Operational latency
While I did state earlier that latency typically describes only the time that a packet spends in transit, it is often useful for you, as a network engineer, to consider the impact of latency on your end user experience. While we would all like to, no engineer can get away with ignoring a negative user experience by claiming that the causes are out of your control. So even though your software may be performing optimally, and deployed to a lightning-fast fiber-optic network, if it is dependent on an upstream resource provider that is slow to process requests, your end user will ultimately feel that pain, no matter how perfect your own code is. For this reason, it's often useful to keep track of the actual, overall window of time necessary to process a given network request, including the processing time on the remote host. This measurement is the most meaningful when considering the impact of network operations on your user's experience, and is what's called operational latency. So, while most of the contributing factors to the operational latency of a task are, typically, out of your control, it is often important to be aware of its impact and, wherever possible, try to optimize it down to a minimum.
Ultimately, what each of these individual metrics should tell you is that there are dozens of points throughout a network request at which latency can be introduced. Each of them has varying degrees of impact, and they are often under varying degrees of your control, but to the extent that you can, you should always seek to minimize the number of points in your application at which external latency can be introduced. Designing for optimal network latency is always easier than trying to build it in after the fact. Doing so isn't always easy or obvious though, and optimizing for minimal latency can look different from either side of a request.
To illustrate, imagine we are writing an application that is responsible for collecting one or more transaction IDs, looking up the monetary value of those transactions, and then returning a sum of them. Being a forward-thinking developer, you've separated this transaction aggregation service from the database of transactions to keep the business logic of your service decoupled from your data-storage implementation.

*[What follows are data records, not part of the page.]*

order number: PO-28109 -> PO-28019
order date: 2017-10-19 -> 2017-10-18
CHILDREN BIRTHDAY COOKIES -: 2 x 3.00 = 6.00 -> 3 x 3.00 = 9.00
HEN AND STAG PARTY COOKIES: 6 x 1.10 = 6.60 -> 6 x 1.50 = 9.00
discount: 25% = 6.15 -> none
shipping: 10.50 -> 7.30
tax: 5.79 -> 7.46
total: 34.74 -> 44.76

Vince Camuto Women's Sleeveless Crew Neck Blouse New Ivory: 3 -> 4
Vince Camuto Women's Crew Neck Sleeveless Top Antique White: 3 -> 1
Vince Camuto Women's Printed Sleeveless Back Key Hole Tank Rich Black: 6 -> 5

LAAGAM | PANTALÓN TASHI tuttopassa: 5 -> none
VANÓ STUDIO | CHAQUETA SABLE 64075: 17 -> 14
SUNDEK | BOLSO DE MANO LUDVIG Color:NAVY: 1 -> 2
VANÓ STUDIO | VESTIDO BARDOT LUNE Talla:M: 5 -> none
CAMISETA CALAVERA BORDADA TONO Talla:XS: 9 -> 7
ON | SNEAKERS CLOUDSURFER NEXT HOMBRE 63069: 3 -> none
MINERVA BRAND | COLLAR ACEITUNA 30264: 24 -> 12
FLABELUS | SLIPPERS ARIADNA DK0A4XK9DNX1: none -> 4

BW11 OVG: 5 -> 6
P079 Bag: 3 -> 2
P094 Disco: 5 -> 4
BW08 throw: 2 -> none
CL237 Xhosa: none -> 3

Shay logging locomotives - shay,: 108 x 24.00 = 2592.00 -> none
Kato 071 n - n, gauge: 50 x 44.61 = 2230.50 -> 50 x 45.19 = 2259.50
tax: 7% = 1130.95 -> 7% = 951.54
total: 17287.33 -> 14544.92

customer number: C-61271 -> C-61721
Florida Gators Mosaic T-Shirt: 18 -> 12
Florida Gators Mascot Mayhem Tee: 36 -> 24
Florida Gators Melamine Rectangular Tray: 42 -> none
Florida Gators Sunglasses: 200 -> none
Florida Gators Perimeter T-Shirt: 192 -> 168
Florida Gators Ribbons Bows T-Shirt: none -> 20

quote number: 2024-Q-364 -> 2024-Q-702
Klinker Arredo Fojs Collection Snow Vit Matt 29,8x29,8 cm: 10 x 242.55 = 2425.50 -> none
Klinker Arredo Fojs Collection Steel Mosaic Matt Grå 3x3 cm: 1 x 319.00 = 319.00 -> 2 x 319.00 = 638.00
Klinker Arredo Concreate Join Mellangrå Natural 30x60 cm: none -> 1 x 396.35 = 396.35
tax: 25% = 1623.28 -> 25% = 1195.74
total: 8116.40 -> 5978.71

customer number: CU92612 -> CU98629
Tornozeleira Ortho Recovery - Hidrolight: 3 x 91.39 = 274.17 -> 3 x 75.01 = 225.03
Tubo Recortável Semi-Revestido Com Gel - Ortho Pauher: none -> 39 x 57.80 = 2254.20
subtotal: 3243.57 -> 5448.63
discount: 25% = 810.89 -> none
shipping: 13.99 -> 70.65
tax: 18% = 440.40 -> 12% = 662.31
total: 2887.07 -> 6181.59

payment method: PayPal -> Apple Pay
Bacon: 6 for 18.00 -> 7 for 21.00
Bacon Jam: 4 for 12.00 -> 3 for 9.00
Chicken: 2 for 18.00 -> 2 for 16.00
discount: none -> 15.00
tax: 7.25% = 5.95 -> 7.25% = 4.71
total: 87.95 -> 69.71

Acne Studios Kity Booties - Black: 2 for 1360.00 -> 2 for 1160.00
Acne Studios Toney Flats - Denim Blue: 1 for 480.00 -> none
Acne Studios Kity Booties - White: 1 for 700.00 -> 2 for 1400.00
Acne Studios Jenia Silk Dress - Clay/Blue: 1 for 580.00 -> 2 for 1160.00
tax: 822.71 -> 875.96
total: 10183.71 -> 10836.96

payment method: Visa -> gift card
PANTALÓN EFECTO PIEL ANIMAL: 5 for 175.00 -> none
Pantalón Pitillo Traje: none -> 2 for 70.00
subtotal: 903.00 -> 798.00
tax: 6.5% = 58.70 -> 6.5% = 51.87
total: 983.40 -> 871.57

To facilitate data access, you've exposed the transaction table through a simple REST API that exposes an endpoint for individual transaction lookups by way of a single key in the URL, such as transaction-db/transaction/{id}. This makes the most sense to you since each transaction has a unique key, and allowing individual-transaction lookup allows us to minimize the amount of information returned by your database service. Less content passed over the network means less latency, and so, from the data-producer perspective, we have designed well.
Your aggregation service, though, is another story. That service will need multiple transaction records to generate a meaningful output. With only a single endpoint returning a single record at a time, the aggregation service will send multiple, simultaneous requests to the transaction service. Each one of those requests will contribute their own mechanical, OS, and operational latencies. While modern OSes allow for multithreaded processing of multiple network requests simultaneously, there is an upper limit to the number of available threads in a given process. As the number of transactions increases, requests will start to become queued, preventing simultaneous processing and increasing the operational latency experienced by the user.
In this case, optimizing for both cases is a simple matter of adding an additional REST endpoint, and accepting POST HTTP requests with multiple transaction IDs in the request body. Most of us reading this will have likely already known this, but the example is useful as an illustration of how optimal performance can look very different on either side of the same coin. Often, we won't be responsible for both the service application and the database API, and in those cases, we will have to do the best we can to improve performance from only one side.
No matter what side of a request you're on, though, the impact of network latency on application performance demands your consideration for minimizing the size of atomic data packets that must be sent over the network. Breaking down large requests into smaller, bite-sized pieces provides more opportunities for every device in the communication chain to step in, perform other operations, and then proceed with processing your packets. If our single-network request will block other network operations for the duration of an entire 5 MB file transfer, it might be given lower priority in the queue of network transactions that your OS is maintaining. However, if our OS only needs to slot in a small, 64-byte packet for transmission, it can likely find many more opportunities to send that request more frequently, reducing your OS latency overall.
If our application must send 5 MB of data, then doing so in 64-byte packets gives your application's hosting context much more flexibility in determining the best way to service that requirement.